WHAT TO WORK ON: Beneath this instruction is a block of data; output from it exactly the lines that run from the one containing "- Maritime News (135)" through the one containing "Fishing Industry (55)", inclusive.

SUPPLIED RECORDS:
* * * * * * * * *

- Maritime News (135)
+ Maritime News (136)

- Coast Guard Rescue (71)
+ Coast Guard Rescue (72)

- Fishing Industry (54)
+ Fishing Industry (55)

* * * * * * * * *

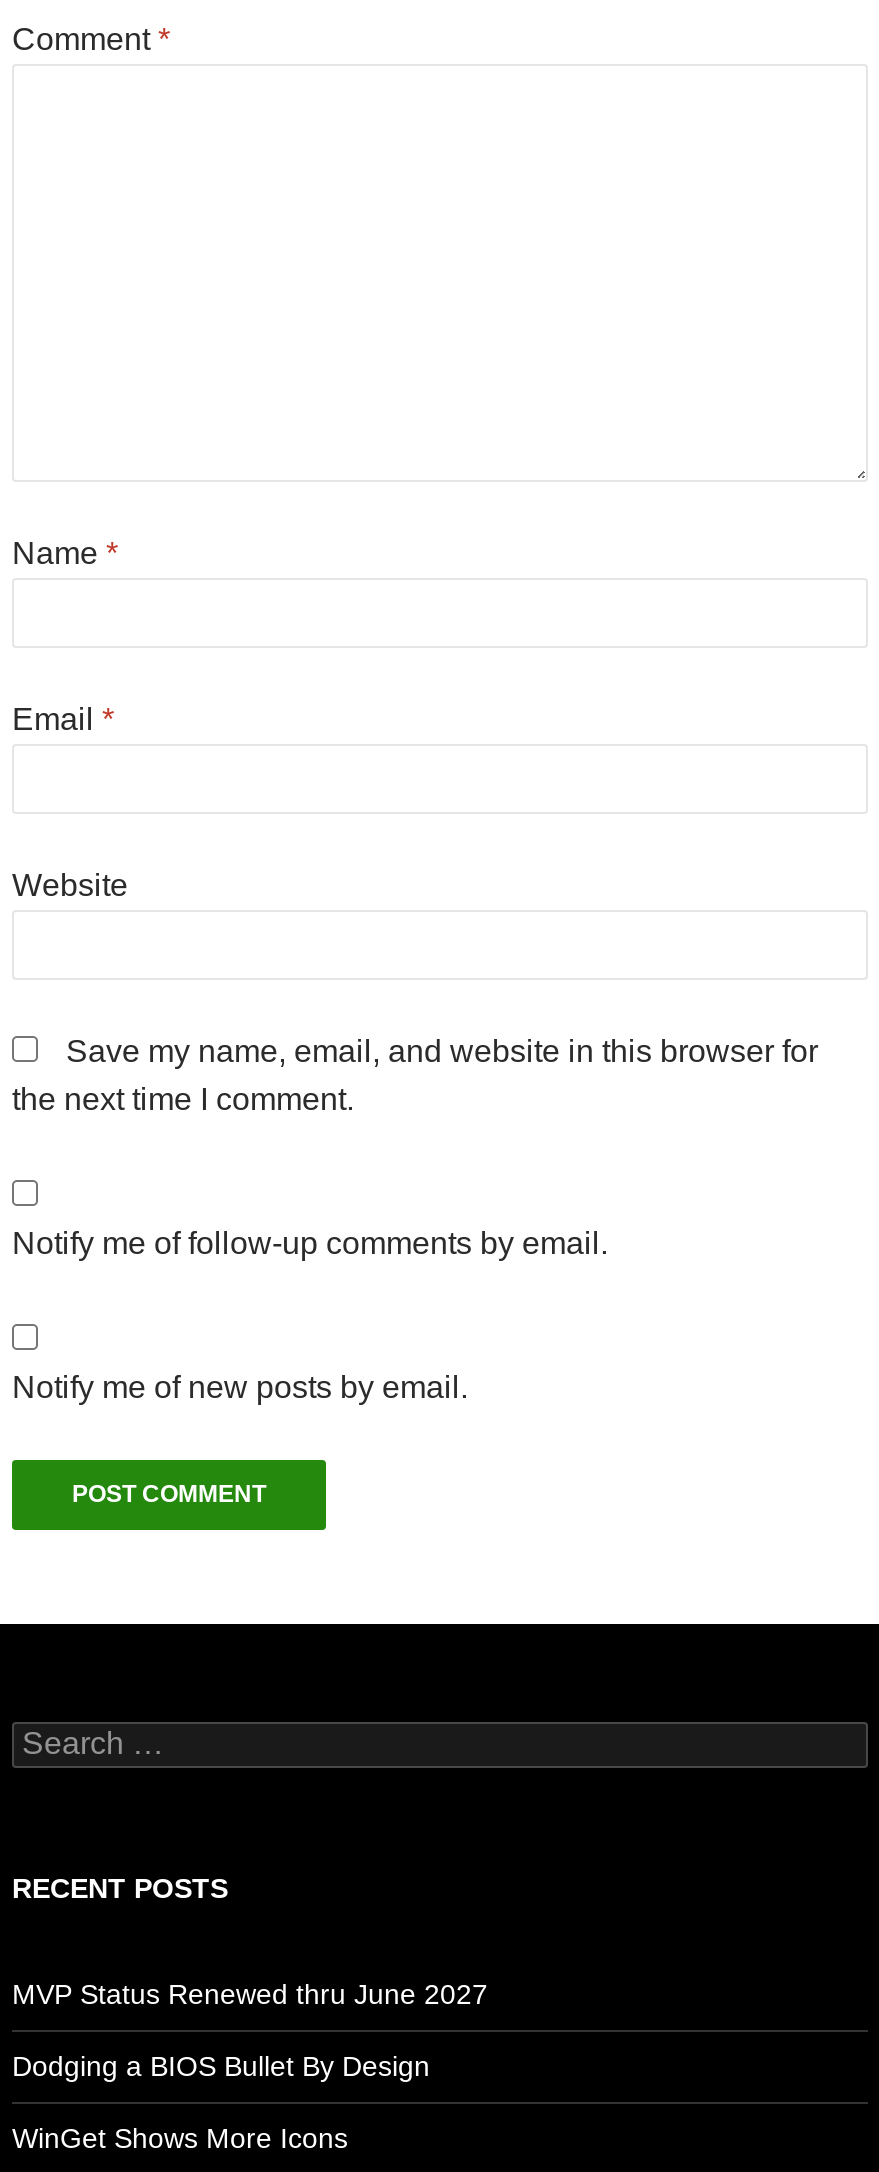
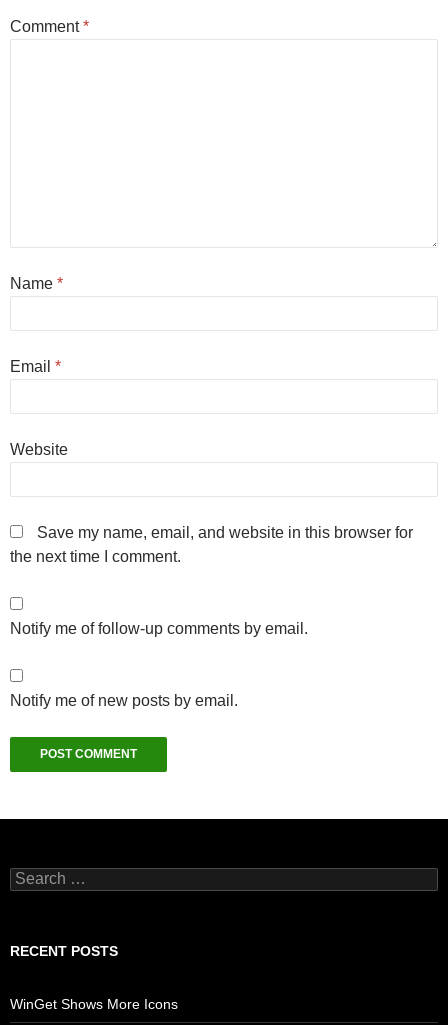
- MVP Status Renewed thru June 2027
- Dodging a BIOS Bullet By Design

* * * * * * * * *

ANSWER FOR THE TASK:
- Maritime News (135)
+ Maritime News (136)

- Coast Guard Rescue (71)
+ Coast Guard Rescue (72)

- Fishing Industry (54)
+ Fishing Industry (55)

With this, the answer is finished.